**To do:**
In the records below, please retype word for word every line from the one containing "<b>Jackie O.,</b><span> Moorefield" through the final one, both included, and nothing else.

START Provided material

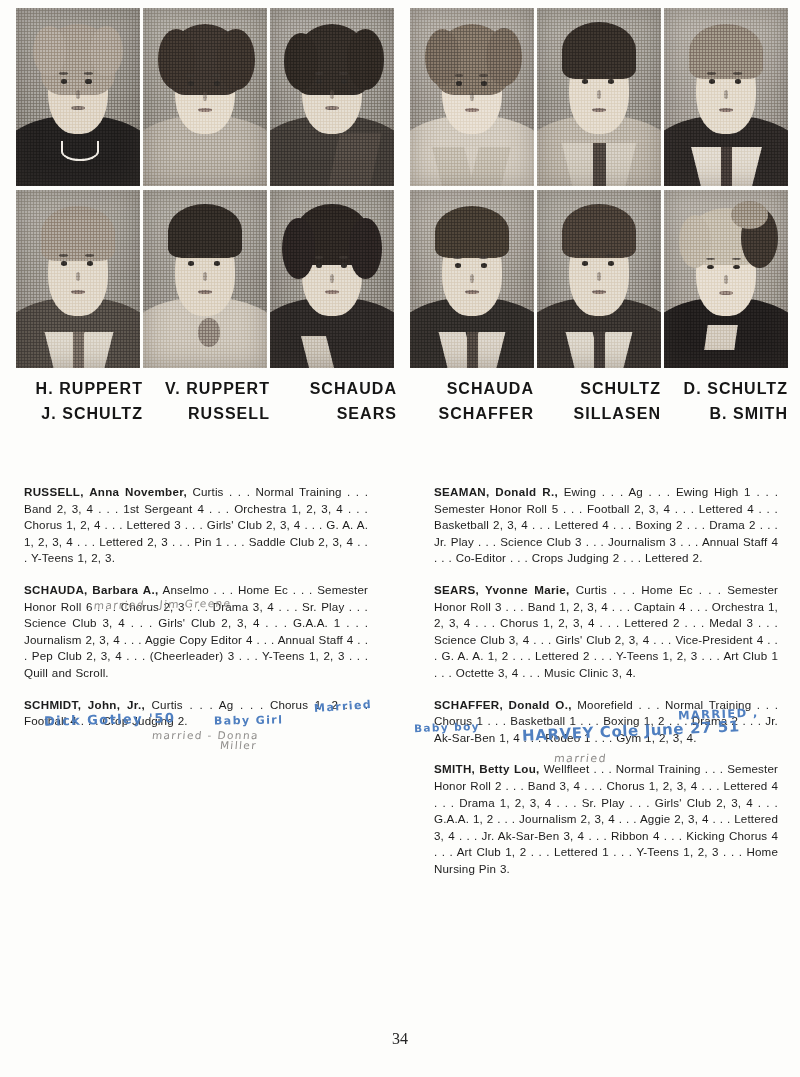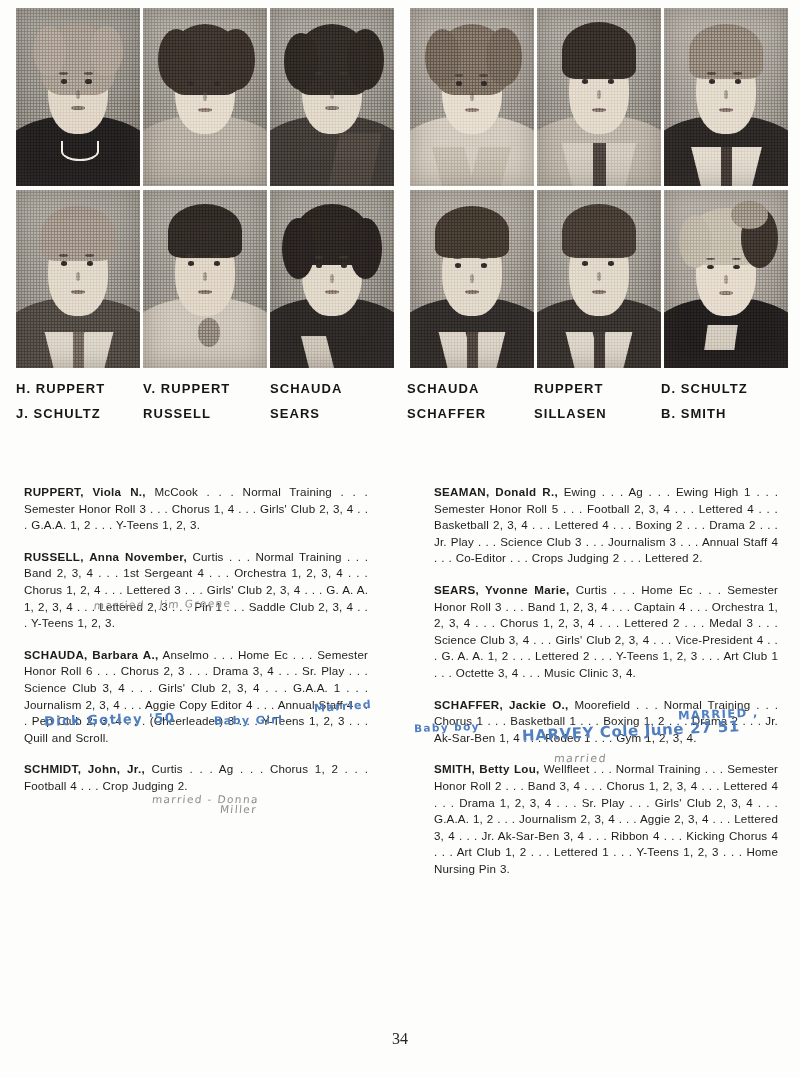--- a/index.html
+++ b/index.html
@@ -72,8 +72,8 @@
     row-gap:0;
   }
   .cap-cell{
-    text-align:left;
-    font-size:13px;
+    text-align:right;
+    font-size:16px;
     font-weight:bold;
     letter-spacing:1.05px;
     line-height:25px;

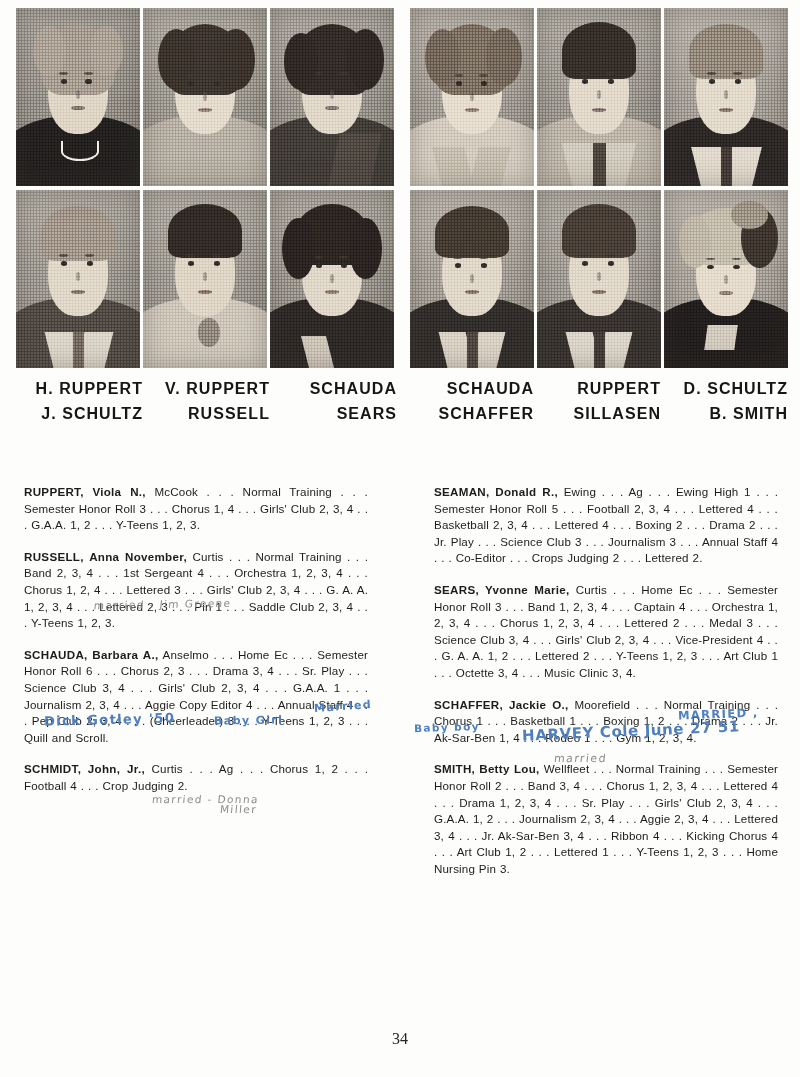--- a/index.html
+++ b/index.html
@@ -384,7 +384,7 @@
   <div class="cap-cell">SCHAUDA</div>
   <div class="cap-cell"></div>
   <div class="cap-cell">SCHAUDA</div>
-  <div class="cap-cell">RUPPERT</div>
+  <div class="cap-cell">SCHULTZ</div>
   <div class="cap-cell">D. SCHULTZ</div>
 
   <div class="cap-cell">J. SCHULTZ</div>

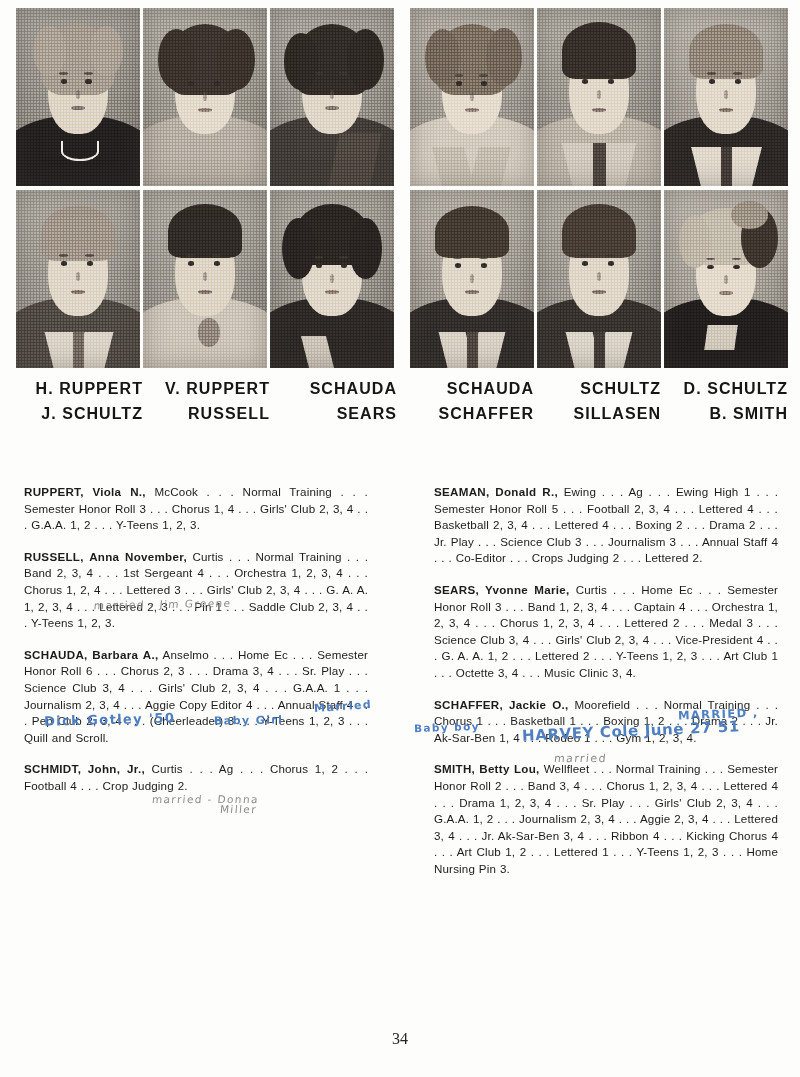--- a/index.html
+++ b/index.html
@@ -399,10 +399,6 @@
 <div class="col" id="col-left">
 
 
-  <div class="entry">
-    <p><b>RUPPERT,</b>
-       <b>Viola N.,</b><span> McCook . . . Normal Training . . . Semester Honor Roll 3 . . . Chorus 1, 4 . . . Girls' Club 2, 3, 4 . . . G.A.A. 1, 2 . . . Y-Teens 1, 2, 3.</span></p>
-  </div>
 
   <div class="entry">
     <p><b>RUSSELL,</b>

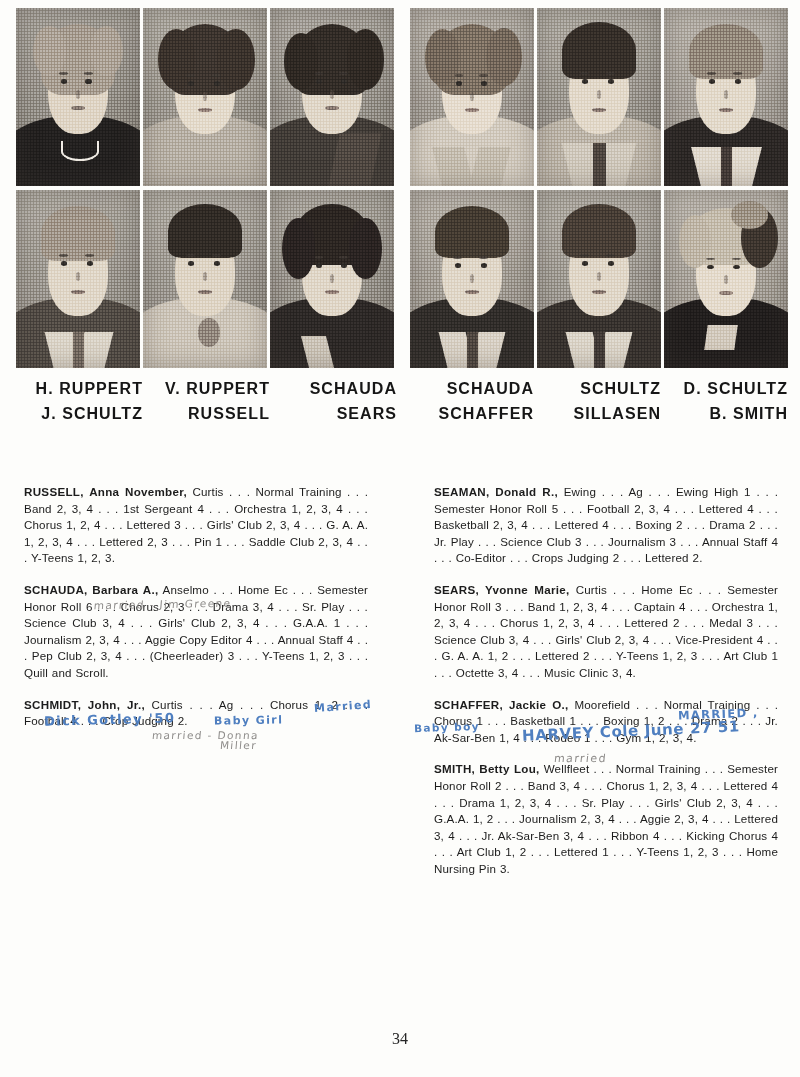--- a/index.html
+++ b/index.html
@@ -439,7 +439,7 @@
 
   <div class="entry">
     <p><b>SCHAFFER,</b>
-       <b>Jackie O.,</b><span> Moorefield . . . Normal Training . . . Chorus 1 . . . Basketball 1 . . . Boxing 1, 2 . . . Drama 2 . . . Jr. Ak-Sar-Ben 1, 4 . . . Rodeo 1 . . . Gym 1, 2, 3, 4.</span></p>
+       <b>Donald O.,</b><span> Moorefield . . . Normal Training . . . Chorus 1 . . . Basketball 1 . . . Boxing 1, 2 . . . Drama 2 . . . Jr. Ak-Sar-Ben 1, 4 . . . Rodeo 1 . . . Gym 1, 2, 3, 4.</span></p>
   </div>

END Provided material

**Task solution:**
-       <b>Jackie O.,</b><span> Moorefield . . . Normal Training . . . Chorus 1 . . . Basketball 1 . . . Boxing 1, 2 . . . Drama 2 . . . Jr. Ak-Sar-Ben 1, 4 . . . Rodeo 1 . . . Gym 1, 2, 3, 4.</span></p>
+       <b>Donald O.,</b><span> Moorefield . . . Normal Training . . . Chorus 1 . . . Basketball 1 . . . Boxing 1, 2 . . . Drama 2 . . . Jr. Ak-Sar-Ben 1, 4 . . . Rodeo 1 . . . Gym 1, 2, 3, 4.</span></p>
   </div>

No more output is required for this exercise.